Next, I move to the teacher level. I first explore the level of alignment between (a) a teacher’s interpretation of the school procedure’s “home emphasis” and (b) a teacher’s own emphasis on this in the teacher’s reported tracking criteria. I do so, as the home emphasis of a tracking procedure may have little impact on tracking recommendations if teachers deviate in this respect from what they believe the procedure prescribes. Subsequently, I examine how both the “home emphasis” in a teacher’s interpretation of the school procedure and in a teacher’s own criteria relate to a teacher’s SES bias in tracking decisions in the case vignettes (i.e., interact the variables with student SES to test H3).
In all models that include interactions, I account for the main effects underlying the interactions. All continuous variables are grand-mean centered at the appropriate level of analysis (e.g., teacher-level measures are centered at the level of the teacher).
Results
Biases in Track Recommendations, and School and Teacher Variations
Figure 1 summarizes the findings of a multilevel model predicting track recommendations by traits of the fictional students in the case vignettes (Table 3, Model 1). As expected, track recommendations for high SES-students are higher than those for low-SES students. 7 While the difference is small (7% of a full track; 0.06 of a standard deviation [SD] in Dutch track recommendations), 8 it pertains to students who are the same with respect to all other experimentally manipulated traits, including academic performance, level of parental support/interest, and work habits. Previous research shows that SES biases are generally small but persistent in the Netherlands (Timmermans et al., 2018). For example, observational studies that measure SES with parental education find a difference in the track recommendations for students with low and high educated parents that ranges between 0.09 and 0.19 of an SD (Timmermans et al., 2015, 2016). 9 However, parental school involvement/support is not accounted for in these estimates.

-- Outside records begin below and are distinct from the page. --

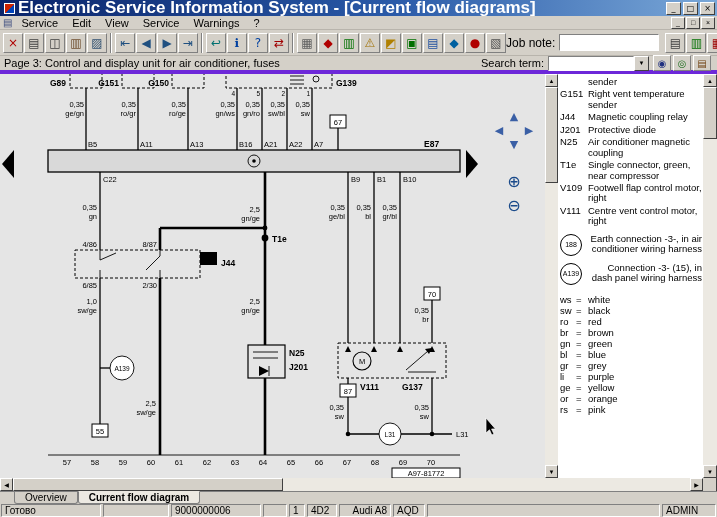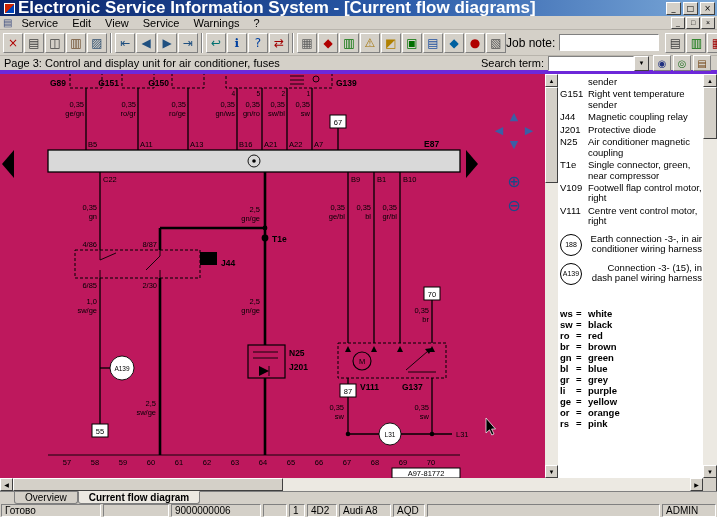--- a/index.html
+++ b/index.html
@@ -46,21 +46,21 @@
   .searchwrap { display:flex; align-items:center; gap:4px; flex:none; }
   .combo { display:flex; }
   .search-input { width:86px; height:15px; }
   .combo-arrow { width:15px; height:15px; background:#d4d0c8; border:1px solid; border-color:#fff #404040 #404040 #fff; font-size:6px; line-height:6px; }
   #searchbtns { display:flex; gap:2px; margin-right:2px; }
   .sbtn { width:18px; height:16px; background:#d4d0c8; border:1px solid; border-color:#fff #808080 #808080 #fff;
     font-size:10px; line-height:13px; text-align:center; font-family:"DejaVu Sans",sans-serif; }
 
   
   .main { position:absolute; top:74px; left:0; width:717px; height:404px; background:#fff; }
-  .diagram { position:absolute; left:0; top:0; width:545px; height:404px; background:#be185d; }
+  .diagram { position:absolute; left:0; top:0; width:545px; height:404px; background:#e5e5e5; }
   svg { display:block; }
   svg line { stroke:#000; stroke-width:1.3; }
   svg line.w2 { stroke-width:2.6; }
   svg line.thin { stroke-width:0.9; }
   svg .dash { fill:none; stroke:#000; stroke-width:1; stroke-dasharray:3 2; }
   svg .comp { fill:none; stroke:#000; stroke-width:1.2; }
   svg .cbox { fill:#fff; stroke:#000; stroke-width:1; }
   svg .bus { fill:#d9d9d9; stroke:#000; stroke-width:1.3; }
   svg text { font-family:"Liberation Sans",sans-serif; font-size:7.5px; fill:#000; }
   svg text.b { font-weight:bold; font-size:8.5px; }
@@ -76,21 +76,21 @@
   
   .legend { position:absolute; left:560px; top:0; width:142px; height:404px; background:#fff;
     font-size:9.5px; line-height:1.1; overflow:hidden; padding-top:3px; }
   .leg-row { display:flex; margin-bottom:2px; }
   .leg-label { width:28px; flex:none; }
   .leg-circle { width:22px; height:22px; flex:none; border:1px solid #000; border-radius:50%;
     display:flex; align-items:center; justify-content:center; font-size:7px; margin-right:5px; margin-top:1px; }
   .leg-row.circ { margin-top:6px;text-align:right; }
   .leg-row.circ .leg-text { padding-top:1px; }
   .leg-text { flex:1; }
-  #color-table { margin-top:24px;font-weight:bold; }
+  #color-table { margin-top:10px; }
   .col-row { display:flex; height:11px; }
   .col-code { width:16px; }
   .col-eq { width:12px; }
 
   
   .vscroll { position:absolute; top:0; height:404px; width:13px; background:#ece9e2; }
   .vscroll.inner { left:545px; }
   .vscroll.outer { left:703px; width:14px; }
   .sb-btn { position:absolute; left:0; width:100%; height:13px; background:#d4d0c8;
     border:1px solid; border-color:#fff #404040 #404040 #fff; font-size:6px; line-height:10px; text-align:center; color:#000; }
@@ -535,19 +535,19 @@
     <span class="tab active">Current flow diagram</span>
   </div>
 
   <div class="statusbar">
     <span class="cell" style="width:100px;">Готово</span>
     <span class="cell" style="width:66px;"></span>
     <span class="cell" style="width:90px;">9000000006</span>
     <span class="cell" style="width:24px;"></span>
     <span class="cell" style="width:16px;">1</span>
     <span class="cell" style="width:30px;">4D2</span>
-    <span class="cell" style="width:52px;">Audi A8</span>
+    <span class="cell" style="width:52px;text-align:right;">Audi A8</span>
     <span class="cell" style="width:32px;">AQD</span>
     <span class="cell grow"></span>
     <span class="cell" style="width:54px;">ADMIN</span>
   </div>
 
 </div>
 
 </body></html>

Estimates of multilevel regression model of teacher track recommendations.
Multilevel Regression Model of Teacher Track Recommendations
Note. All continuous variables are centered at the appropriate level of analyses.
p < .05, **p < .01, ***p < .001.
Aside from SES, track recommendations are higher for fictional students with higher academic performance, good work habits, and high levels of parental involvement/support.
In Model 2 (Table 3), I include random slopes for student SES at the school and teacher level. A likelihood-ratio test (not shown here) indicates that a model with random slopes fits the data better than a model without random slopes. However, when testing the teacher- and school-random SES slopes separately, I only find a statistically significant random slope at the teacher level. 10 This may be due to the fact that there is less power to find school-level effects. However, teacher-level variation in the SES bias is also considerably higher than school-level variation (σ = 0.10 at the teacher level (√0.0095); σ = 0.04 at the school-level (√0.0013). This suggests that processes at the teacher level contribute more to variations in the SES bias in track recommendations for the fictional students than processes at the school-level. The predicted regression slopes for SES (i.e., the SES bias) range between −0.06 and 0.28 across teachers. This means that not all teachers show a bias in favor of high-SES students in the case vignettes, yet at the extremes, the bias is more than quarter of a full track or 0.23 SDs in Dutch track recommendations. So while the average SES bias is small (7% of a full track), it is considerable for some teachers.
Agreement on the School Procedure
The absence of a statistically significantly random slope for student SES at the school level implies that, with these data, I am unable to find support for the existence of school-level processes that contribute to differences in the SES bias in the track recommendations for the fictional students (H1–H2a/b). Nevertheless, it remains interesting to examine whether the aspects of the tracking procedure/criteria that I hypothesized to operate at the school level indeed “exist” at this level. This is especially so, as these aspects may in theory still contribute to potential school differences in the SES bias in real-world tracking situations.
I first inspect the level of agreement among teachers in the same school on the variables concerning the school procedure. For the clarity of the procedure, the ICC is .11 with a 95% confidence interval of 0–0.28. For the importance of the home environment in the procedure, the ICC is .14, with a 95% confidence interval of 0–0.26. Reliability of the school mean scores are respectively .26 and .21. Hence, there is little agreement on these variables among teachers in the same school, and teacher responses cannot be aggregated to reliable school-level measures (Koo & Li, 2016). On average, teachers deviate about 0.5 points from the school mean on these variables (i.e., SD of the school-centered variables). Figure 2 illustrates the level of (dis)agreement among teachers within schools on these variables for 25 randomly selected schools (left and middle panel). The vertical dots (in the same color (shade of gray), on the same vertical line) show the scores of different teachers in the same school. On the x-axis, schools are ordered from low to high levels of teacher dispersion on the variable. These findings suggest that teachers in the same school do not hold a uniform interpretation of these aspects of their school procedure. Since these aspects do not seem to operate at the school level, they are unable to explain differences in the SES bias in track recommendations across schools (no support for H1; H2a).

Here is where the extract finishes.